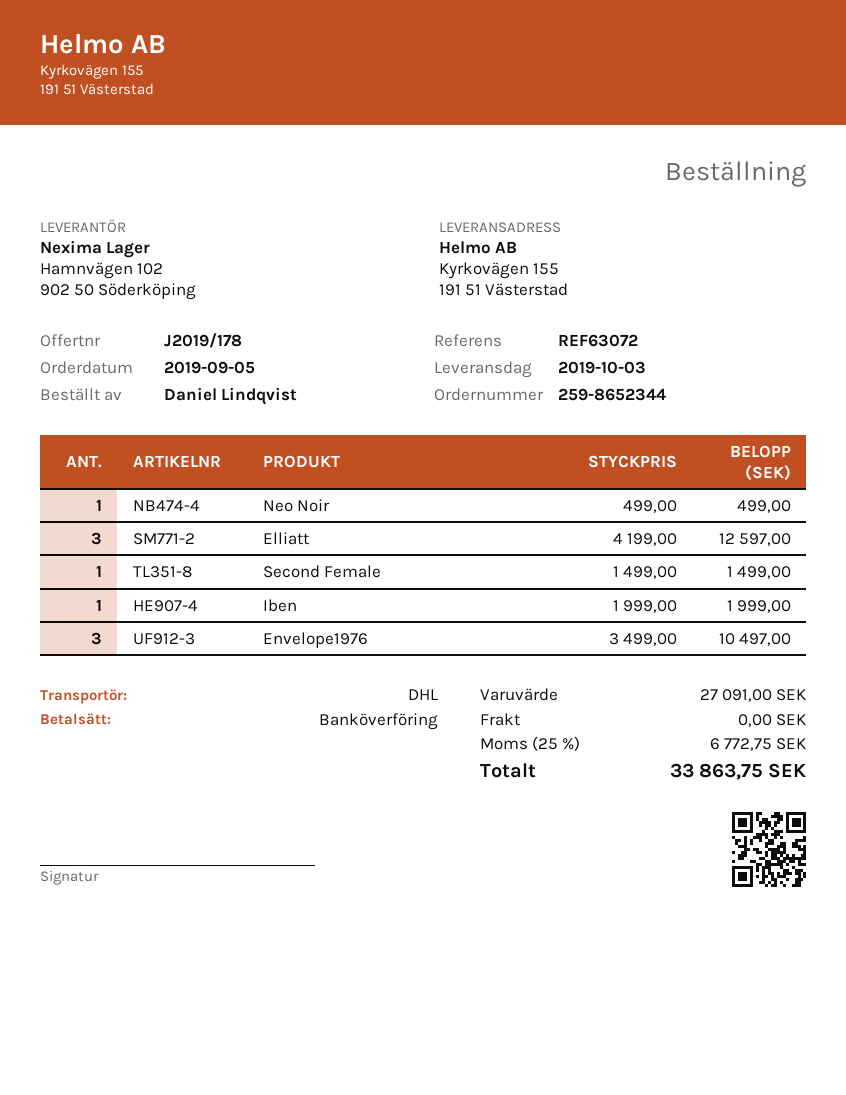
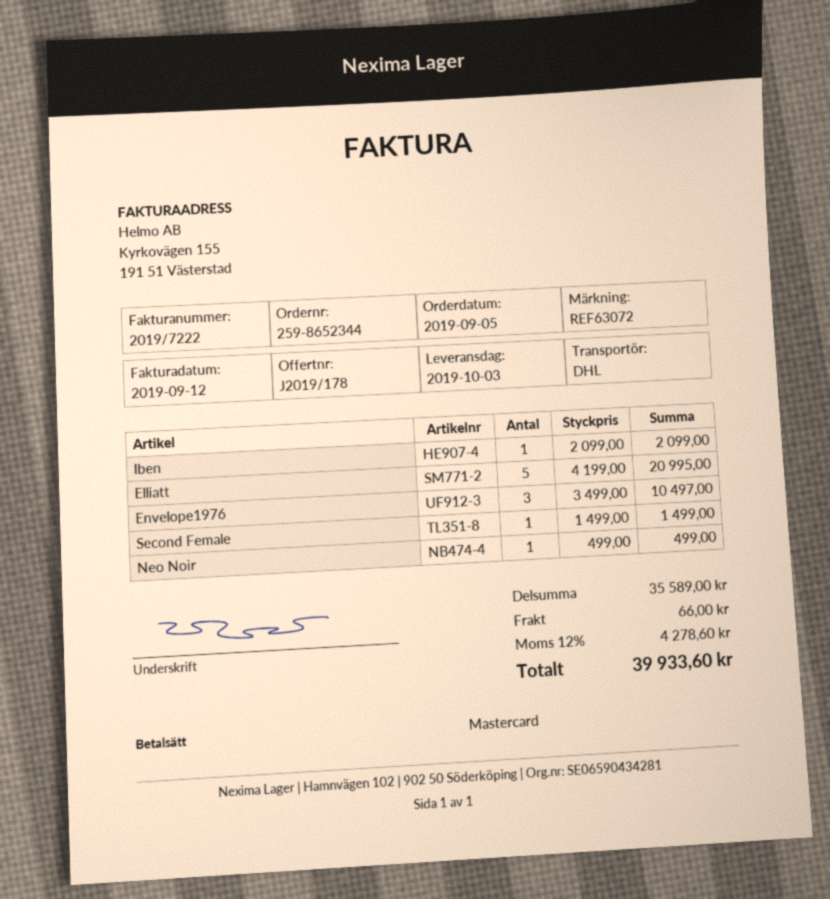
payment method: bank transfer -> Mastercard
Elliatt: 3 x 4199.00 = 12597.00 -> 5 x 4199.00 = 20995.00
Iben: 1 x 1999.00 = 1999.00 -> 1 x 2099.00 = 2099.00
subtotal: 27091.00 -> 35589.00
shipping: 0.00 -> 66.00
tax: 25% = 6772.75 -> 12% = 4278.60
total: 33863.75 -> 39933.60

════════

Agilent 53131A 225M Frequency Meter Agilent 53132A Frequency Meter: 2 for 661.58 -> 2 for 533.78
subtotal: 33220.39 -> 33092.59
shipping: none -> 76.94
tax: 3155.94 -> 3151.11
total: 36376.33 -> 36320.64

════════

[ASSIGNMENT] Looking at the entries, work out how many lines include the word "subtotal" and give the number by itself.

[COMPLETED TASK] 2